4 Hz, 4 Pages: Just-in-Time Substance Use Relapse Risk Detection from Wearable Time Series Data
Abstract
Substance use relapse is strongly associated with heightened stress and affective states, underscoring the importance of early detection and intervention. Wearable sensing provides a scalable pathway for delivering just-in-time adaptive interventions (JITAIs), but deployment in real-world, resource-constrained environments demands models that are lightweight, deterministic, and CPU-efficient.
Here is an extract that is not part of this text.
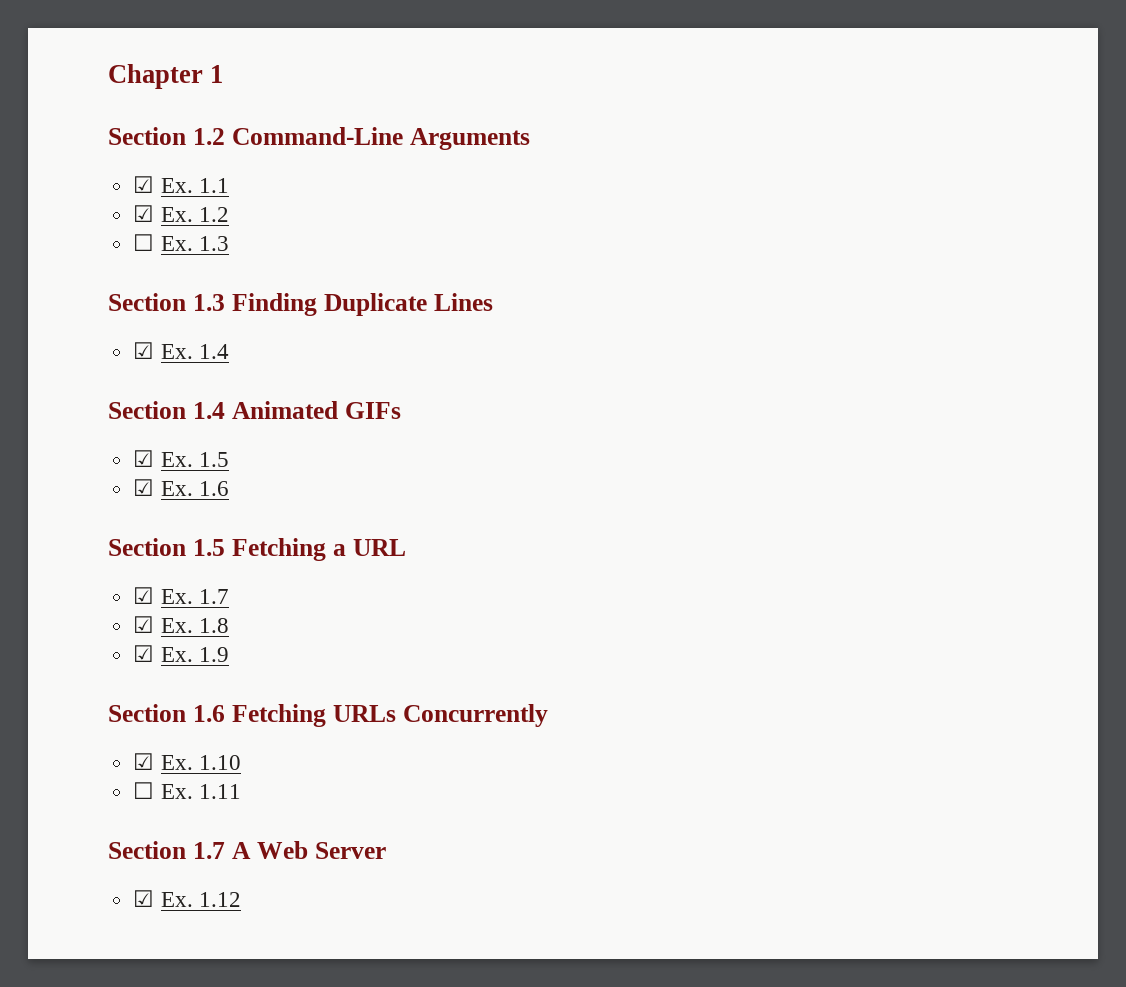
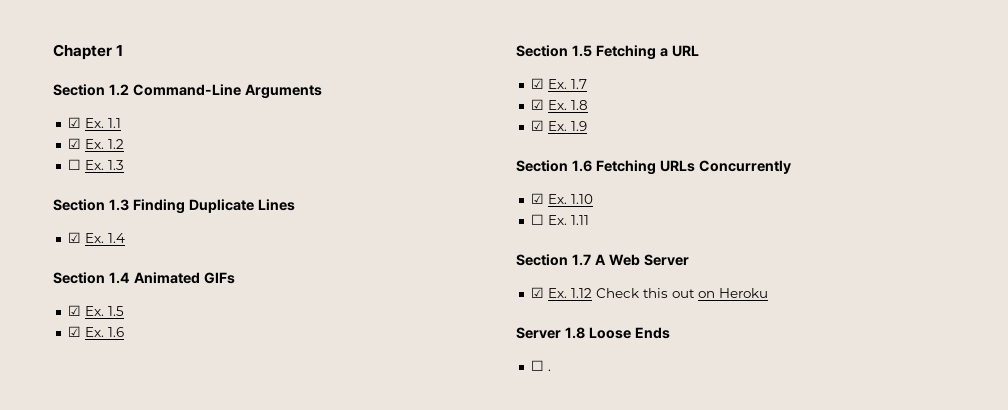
(241, 899) none -> [595,288,768,298] [516,327,670,339] [530,360,551,371] Check this out on Heroku // Server 1.8 Loose Ends // ☐ .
We introduce a streamlined pipeline that resamples multimodal wearable signals to 4 Hz, applies sliding-window segmentation, and supports two model families: MiniRocket with ridge regression for deterministic accuracy, and a compact statistical feature baseline with logistic regression for online adaptability. Using three publicly available stress/affect datasets (WESAD, PhysioNet Stress, and CAN-Stress) as proxies for relapse risk, we evaluate performance across standard and early-warning metrics, including AUPRC, AUROC, F1 at the optimal threshold, time-to-detection (TTD) at 80% recall, and per-window CPU latency. Results demonstrate competitive predictive performance with latencies consistently under 2 ms per 30 s window, highlighting the feasibility of real-time, streaming inference on commodity hardware. By emphasizing transparent, reproducible evaluation and proxy-to-relapse framing, our work provides a robust foundation for future clinical validation and has potential to enable equitable, low-resource, and globally scalable digital health interventions.